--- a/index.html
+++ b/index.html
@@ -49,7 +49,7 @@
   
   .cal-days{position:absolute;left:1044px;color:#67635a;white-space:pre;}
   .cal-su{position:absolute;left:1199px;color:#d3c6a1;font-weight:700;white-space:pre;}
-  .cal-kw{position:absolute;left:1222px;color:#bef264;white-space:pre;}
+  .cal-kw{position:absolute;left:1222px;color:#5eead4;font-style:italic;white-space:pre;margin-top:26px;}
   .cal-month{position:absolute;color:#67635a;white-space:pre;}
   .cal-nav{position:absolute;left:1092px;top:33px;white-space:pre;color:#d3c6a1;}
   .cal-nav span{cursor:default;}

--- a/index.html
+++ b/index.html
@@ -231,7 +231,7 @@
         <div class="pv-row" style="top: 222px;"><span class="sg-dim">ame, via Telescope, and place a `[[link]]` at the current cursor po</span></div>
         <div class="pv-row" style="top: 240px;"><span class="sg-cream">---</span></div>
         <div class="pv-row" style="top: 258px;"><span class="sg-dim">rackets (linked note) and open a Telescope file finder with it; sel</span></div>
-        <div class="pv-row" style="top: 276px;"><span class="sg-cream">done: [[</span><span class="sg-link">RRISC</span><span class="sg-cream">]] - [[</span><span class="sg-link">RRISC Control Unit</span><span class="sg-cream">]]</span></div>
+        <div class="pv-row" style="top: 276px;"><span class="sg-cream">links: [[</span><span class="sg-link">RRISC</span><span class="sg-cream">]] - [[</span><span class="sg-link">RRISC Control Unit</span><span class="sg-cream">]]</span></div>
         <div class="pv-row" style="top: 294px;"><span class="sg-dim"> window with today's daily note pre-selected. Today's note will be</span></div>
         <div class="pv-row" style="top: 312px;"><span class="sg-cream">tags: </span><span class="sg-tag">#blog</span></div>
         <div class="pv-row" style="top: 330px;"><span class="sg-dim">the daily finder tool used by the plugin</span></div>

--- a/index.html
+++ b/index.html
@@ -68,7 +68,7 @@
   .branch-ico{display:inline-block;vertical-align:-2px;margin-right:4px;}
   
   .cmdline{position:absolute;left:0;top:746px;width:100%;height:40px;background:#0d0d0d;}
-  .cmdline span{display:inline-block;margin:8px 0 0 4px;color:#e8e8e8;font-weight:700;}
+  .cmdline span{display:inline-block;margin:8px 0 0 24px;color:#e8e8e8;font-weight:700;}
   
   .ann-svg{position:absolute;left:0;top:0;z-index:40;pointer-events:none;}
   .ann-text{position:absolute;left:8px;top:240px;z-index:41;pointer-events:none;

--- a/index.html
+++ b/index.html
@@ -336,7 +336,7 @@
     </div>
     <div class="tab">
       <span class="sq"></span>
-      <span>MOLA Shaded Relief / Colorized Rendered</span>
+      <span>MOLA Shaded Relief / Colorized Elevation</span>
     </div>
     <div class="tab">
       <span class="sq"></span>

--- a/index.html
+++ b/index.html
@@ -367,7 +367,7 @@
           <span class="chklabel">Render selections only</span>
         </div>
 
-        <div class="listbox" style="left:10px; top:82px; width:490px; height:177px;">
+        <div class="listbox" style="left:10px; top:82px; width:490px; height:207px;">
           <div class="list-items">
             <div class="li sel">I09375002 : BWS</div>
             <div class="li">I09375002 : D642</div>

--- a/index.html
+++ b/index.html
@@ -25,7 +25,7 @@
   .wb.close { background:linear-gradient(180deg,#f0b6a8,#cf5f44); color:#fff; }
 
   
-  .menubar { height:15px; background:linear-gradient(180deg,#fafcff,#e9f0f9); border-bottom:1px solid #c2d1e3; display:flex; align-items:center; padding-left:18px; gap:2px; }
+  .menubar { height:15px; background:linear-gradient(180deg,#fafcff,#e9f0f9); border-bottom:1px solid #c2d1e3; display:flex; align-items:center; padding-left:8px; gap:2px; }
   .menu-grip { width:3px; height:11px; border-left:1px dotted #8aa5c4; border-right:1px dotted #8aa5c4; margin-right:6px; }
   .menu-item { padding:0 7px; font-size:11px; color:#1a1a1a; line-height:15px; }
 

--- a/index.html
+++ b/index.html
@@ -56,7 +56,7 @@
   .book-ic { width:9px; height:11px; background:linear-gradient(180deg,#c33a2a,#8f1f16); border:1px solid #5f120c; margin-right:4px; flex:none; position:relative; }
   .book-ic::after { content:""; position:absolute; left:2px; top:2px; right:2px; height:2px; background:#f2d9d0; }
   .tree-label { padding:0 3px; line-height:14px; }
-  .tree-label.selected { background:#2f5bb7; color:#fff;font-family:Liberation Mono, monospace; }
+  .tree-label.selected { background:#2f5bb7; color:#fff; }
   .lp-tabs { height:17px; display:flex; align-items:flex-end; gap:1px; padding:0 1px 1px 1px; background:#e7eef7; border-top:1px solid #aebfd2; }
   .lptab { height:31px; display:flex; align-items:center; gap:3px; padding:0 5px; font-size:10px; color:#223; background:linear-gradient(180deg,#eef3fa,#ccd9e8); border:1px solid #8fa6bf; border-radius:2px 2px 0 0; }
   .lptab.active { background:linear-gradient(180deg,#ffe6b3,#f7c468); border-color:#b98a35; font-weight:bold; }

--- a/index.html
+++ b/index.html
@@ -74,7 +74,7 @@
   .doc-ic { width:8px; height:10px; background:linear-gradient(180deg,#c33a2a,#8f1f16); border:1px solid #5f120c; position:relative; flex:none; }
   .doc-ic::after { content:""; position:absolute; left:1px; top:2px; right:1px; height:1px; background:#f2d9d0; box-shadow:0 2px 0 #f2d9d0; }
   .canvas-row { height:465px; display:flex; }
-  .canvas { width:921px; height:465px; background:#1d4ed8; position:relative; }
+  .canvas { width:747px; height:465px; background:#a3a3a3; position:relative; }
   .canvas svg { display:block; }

---*---

• What you have to do: State the number of lines in this listing that contain the string "width", and add nothing else.

• Task response: 8